If a company qualifies under the provision at the conclusion of any financial year, it must implement a policy within 6 months of the end of that financial year.

Failure to have a policy in place from 1 January 2020 is a strict liability offence. ASIC expects the policy to be made available on a business' website, and has advised that it will be undertaking surveillance and monitoring on an ongoing basis.


The Government and Regulators policy intent is clear: Whistleblower policies are important for sound risk management and corporate governance, and provide important means of uncovering misconduct that would otherwise go undetected. This is because disclosing wrongdoing can expose whistleblowers to great personal and financial risk. Comprehensive and clear policy may minimise such risk by protecting the whistleblower and encouraging disclosure.

Broadly, a good whistleblower policy should provide information about the legal protections available to whistleblowers, indicate how a company will investigate whistleblower disclosures, and outline how the company will protect whistleblowers from detriment.

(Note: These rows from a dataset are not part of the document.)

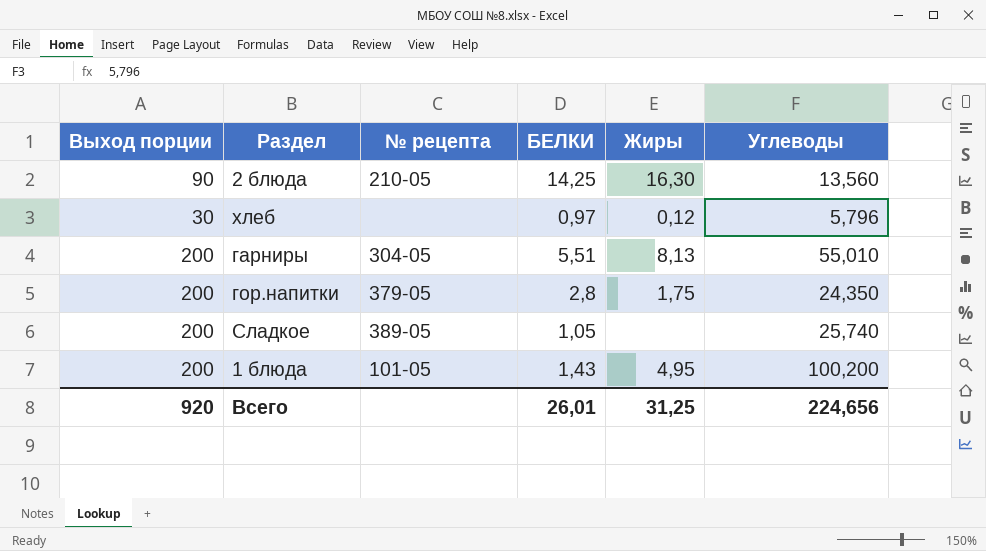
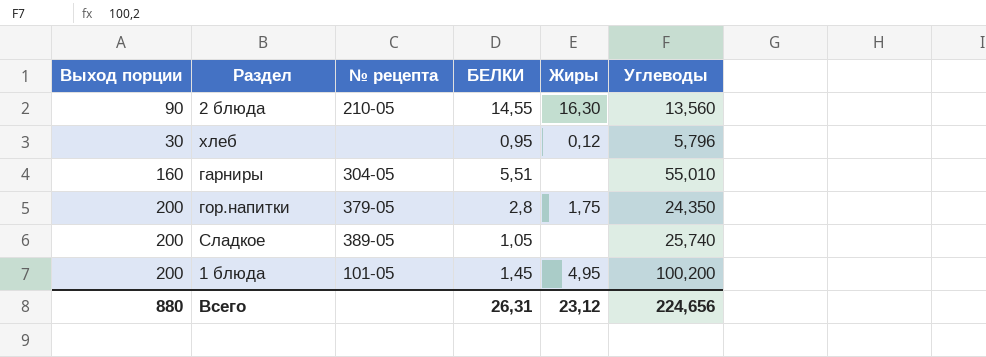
2 блюда | БЕЛКИ: 14,25 -> 14,55
хлеб | БЕЛКИ: 0,97 -> 0,95
гарниры | Выход порции: 200 -> 160
гарниры | Жиры: 8,13 -> none
1 блюда | БЕЛКИ: 1,43 -> 1,45
Всего | Выход порции: 920 -> 880
Всего | БЕЛКИ: 26,01 -> 26,31
Всего | Жиры: 31,25 -> 23,12

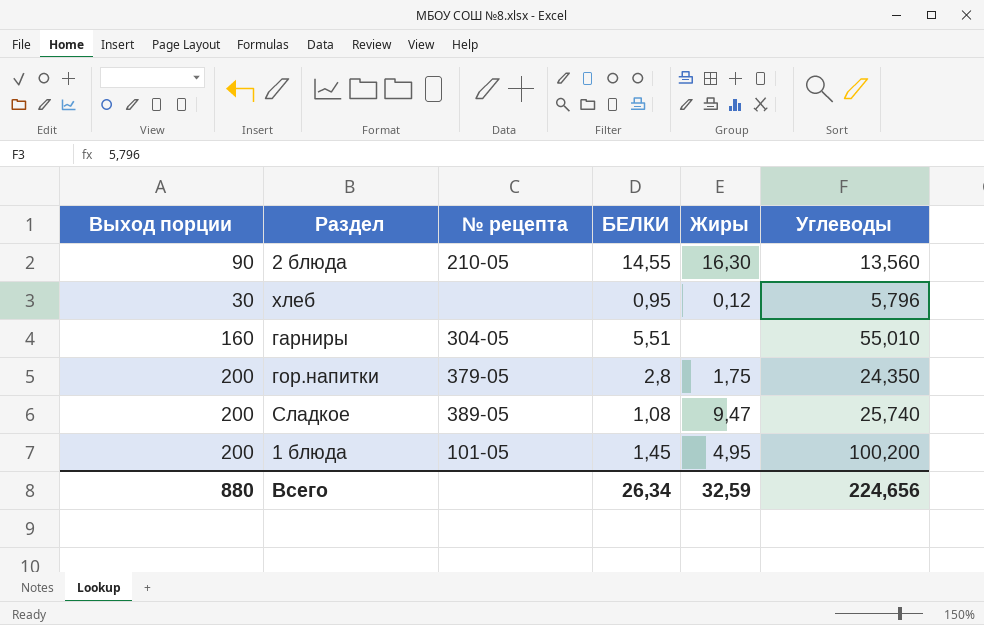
Сладкое | БЕЛКИ: 1,05 -> 1,08
Сладкое | Жиры: none -> 9,47
Всего | БЕЛКИ: 26,31 -> 26,34
Всего | Жиры: 23,12 -> 32,59

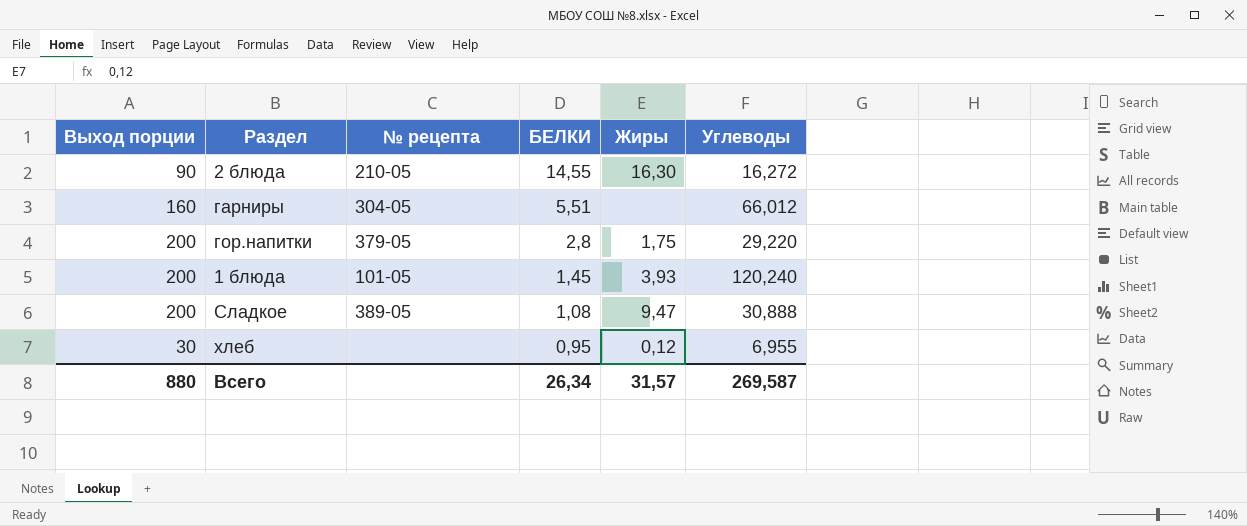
row order: none -> БЕЛКИ descending
2 блюда | Углеводы: 13,560 -> 16,272
гарниры | Углеводы: 55,010 -> 66,012
гор.напитки | Углеводы: 24,350 -> 29,220
1 блюда | Жиры: 4,95 -> 3,93
1 блюда | Углеводы: 100,200 -> 120,240
Сладкое | Углеводы: 25,740 -> 30,888
хлеб | Углеводы: 5,796 -> 6,955
Всего | Жиры: 32,59 -> 31,57
Всего | Углеводы: 224,656 -> 269,587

ASIC has released Regulatory Guide 270 (RG 270) to assist in creating an effective whistleblower policy and to ensure compliance with legislative requirements. Notably, RG 270 makes clear that ASIC expects policies to be broader than the strict legislative requirements. These additional requirements include setting out whistleblower eligibility under the Corporations Act and Taxation Administration Act, a provision allowing whistleblowers to make emergency disclosures to journalists or Members of Parliament, and a provision indicating to whom whistleblowers may make a disclosure.

RG 270 also contains a number of 'good practice' recommendations, although ASIC acknowledges that the nature and extent of a whistleblowing policy and procedures can be tailored having regard to the nature of the business.

The content of this article is intended to provide a general guide to the subject matter. Specialist advice should be sought about your specific circumstances.